360º about the hashtag #ZapataDimisión
A week ago Antonio Delgado suggested I write about the hashtag #ZapataDimisión but I was too busy reviewing a vital paper for my thesis. I collected the data but I had to postpose the analysis until right now. #ZapataDimisión’s case could mark a before and after in the use of social media in Spain.
Lately Twitter is becoming a battlefield in which users are polarized for any event. When a controversy becomes TT (Trending Topic) it attains a general visibility beyond the timeline, sometimes going outside of Twitter as a news item on traditional media. For this reason TT´s have an enormous spread potential and we always ask ourselves if it was spontaneous or manipulated.
TT´s could be compared to a fire whose cause is unknown natural or arson until it is analysed the origin and the factors that favoured its spread. In the same way we were analysing the TT #ZapataDimision, looking into the hashtag´s origin, the first propagations, how it spread, who were the most spread users and what was the role of the media.
Origin and spread
The first tweet was detected with the hashtag #zapatadimision was published by José Luis Vázquez at 17:17 on 13 June.
— José Luis Vázquez (@jlvazmar) June 13, 2015
This hashtag was used since its beginning in various forms, including uppercase and lowercase accented or not. This denotes spontaneity in origin and that it was not an organized campaign. In addition, growth was organic, not due to synchronization. The spread began to rise when some users with many followers retweeted or posted tweets, like these: hermanntertsch (19:01, 19:23, 22:10, 22:11, 22:44, 22:45),pedroj_ramirez ( 20:25 14th 0:16),DavidSummersHG (20:53), @ mrm8488 (22:13), @ kastillo62 (23:10),alfonso_ussia (23:23),isanseba (23:31, 23:53, 14th 0:50, 0:51, 1:02, 1:21),hugokeppler (23:40, 14th 0:40),oneto_p (23:54),JesusEncinar (day 14 0:57),josecdiez (14th 1:00 am),JuanfraEscudero (1:14),CubaSinFrontera (14th 2:23). At 00:02:12 on 14 June was 5th TT in Madrid.
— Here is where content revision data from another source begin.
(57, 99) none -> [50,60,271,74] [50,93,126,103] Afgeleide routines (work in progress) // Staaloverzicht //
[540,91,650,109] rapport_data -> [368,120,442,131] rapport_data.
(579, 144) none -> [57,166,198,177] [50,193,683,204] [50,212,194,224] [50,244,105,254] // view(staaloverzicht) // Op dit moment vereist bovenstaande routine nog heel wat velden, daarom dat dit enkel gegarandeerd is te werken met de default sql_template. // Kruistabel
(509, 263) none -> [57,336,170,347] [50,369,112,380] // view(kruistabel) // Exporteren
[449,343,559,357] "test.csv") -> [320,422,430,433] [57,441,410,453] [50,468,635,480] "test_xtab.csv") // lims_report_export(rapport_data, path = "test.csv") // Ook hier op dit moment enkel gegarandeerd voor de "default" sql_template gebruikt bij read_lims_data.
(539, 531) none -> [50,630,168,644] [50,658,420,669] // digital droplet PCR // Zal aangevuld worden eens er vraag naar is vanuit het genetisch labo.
The 14th at 8am was reactivated, these users could contribute to its spread through RTs or tweets: josecdiez (9:07, 10:39, 11:18),hermanntertsch (9:21, 9 : 55, 9:58),pedroj_ramirez (9:22, 9:23, 9:38),JesusEncinar (10:30, 10:40),martinvars (10:32, 10:43),fredhermel (10:47),jatirado (10:53, 10:55, 10:58). At 10:16 it started to be TT in Spain in the 6th, becoming the first at 11:47.
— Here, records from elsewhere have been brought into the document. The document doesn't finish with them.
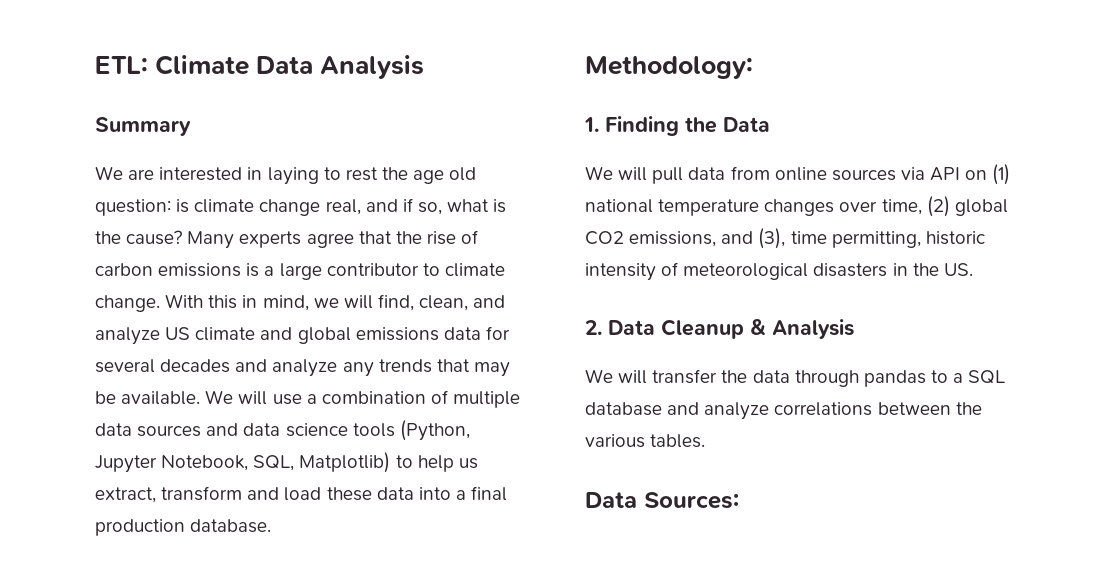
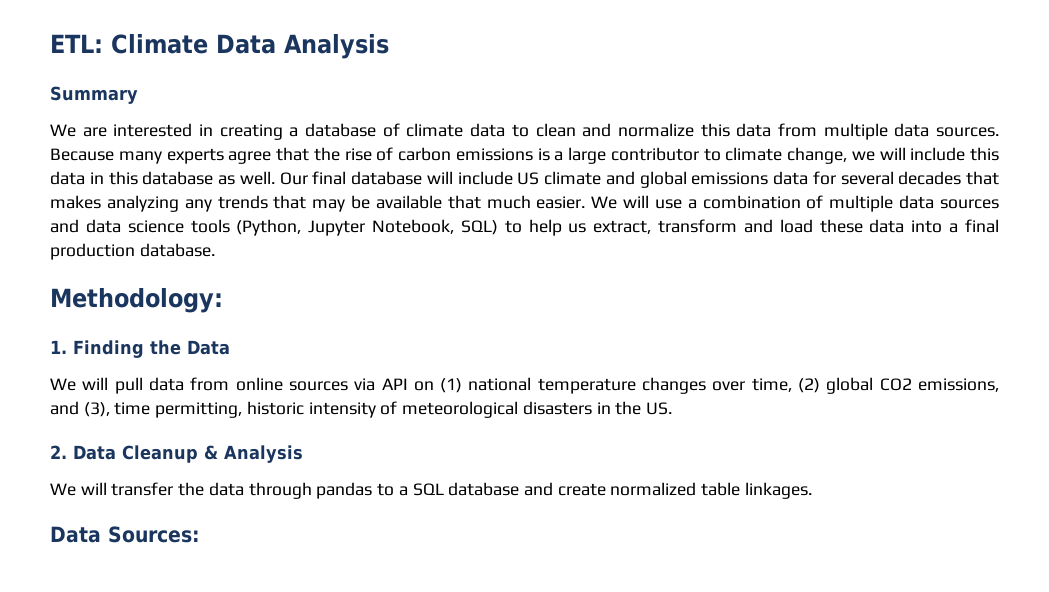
[267,167,477,185] [95,198,507,216] [95,230,235,249] laying to rest the age old question: is climate change real, and if so, what is the cause? Many -> [219,123,1000,140] [50,148,162,164] creating a database of climate data to clean and normalize this data from multiple data sources. Because many
[95,294,506,312] [95,327,160,345] change. With this in mind, we will find, clean, and analyze -> [787,147,999,164] [50,171,513,185] change, we will include this data in this database as well. Our final database will include
[235,359,338,377] and analyze -> [966,171,999,185] [50,195,179,212] that makes analyzing
[121,391,201,405] available. -> [375,195,586,209] available that much easier.
[253,452,391,473] SQL, Matplotlib) -> [460,220,498,235] SQL)
[704,402,982,420] [585,434,706,448] analyze correlations between the various tables. -> [557,482,812,499] create normalized table linkages.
The following interactive image contrasts the global spread with polarized propagation. RT relation was used to determine the polarity of the users who participated. Users tend to retweet if they agree, this causes some users are more interrelated than others and forming communities. By this method (see methodology at the foot of the post) the users were classified as pro-Zapata and anti-Zapata and their tweets are segregated into two separate datasets to see their evolution in time. These two groups published the 94.74% of the tweets, the remaining 5.26% were uncertain users (retweeted to both polarities) and people did not retweet. The accuracy of this classification was manually checked over a random sample of 300 tweets in each datasets. For anti-Zapata tweets precision was 94.33% and for the pro-Zapata 92%.
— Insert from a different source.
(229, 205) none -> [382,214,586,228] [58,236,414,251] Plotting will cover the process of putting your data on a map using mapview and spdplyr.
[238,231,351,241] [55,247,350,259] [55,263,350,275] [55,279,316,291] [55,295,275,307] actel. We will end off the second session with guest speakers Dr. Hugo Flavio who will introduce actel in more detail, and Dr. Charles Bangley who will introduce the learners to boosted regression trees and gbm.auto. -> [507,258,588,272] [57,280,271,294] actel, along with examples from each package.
We can see how tweet growth was organic, rising diffusion in small jumps possibly induced by users with many followers who retweeted or tweeted. On 13th of June the anti-Zapata users were a majority (the line of global and anti-Zapata tweets overlap). On 14th June pro-Zapata tweets appeared when it became TT in Spain. Except at 18:00 anti-Zapata tweets were more than pro-Zapata tweets.
We can deduce that the origin was spontaneous and the spread was favoured by users with many followers with liberal-conservative political tendency or sympathizers with the Jewish community.
Much ado About Nothing?
One way to understand the true dimension of a TT is measuring how many tweets were original or RTs and what the distribution of RTs per user was. Participation on social media follows a power law distribution in which a minority is the source of most of the information spread. Broadly we can identify the critical mass that caused most of the messages.
The result did not surprise us; it is similar to other cases. From 130,954 global tweets, 104,580 were RT’s (79.86%), so only 20.14% was original information. From 80,867 anti-Zapata tweets, 65,527 (81.03%) were RT’s, hence 18.97% was original tweets
To know the distribution of anti-Zapata RT’s, the users were classified according their activity (the classification details below, at methodology) and found that the speakers, 508 users, received 52,415 RT’s, so 2.65 % of users obtained 79,99% of RT’s against Zapata.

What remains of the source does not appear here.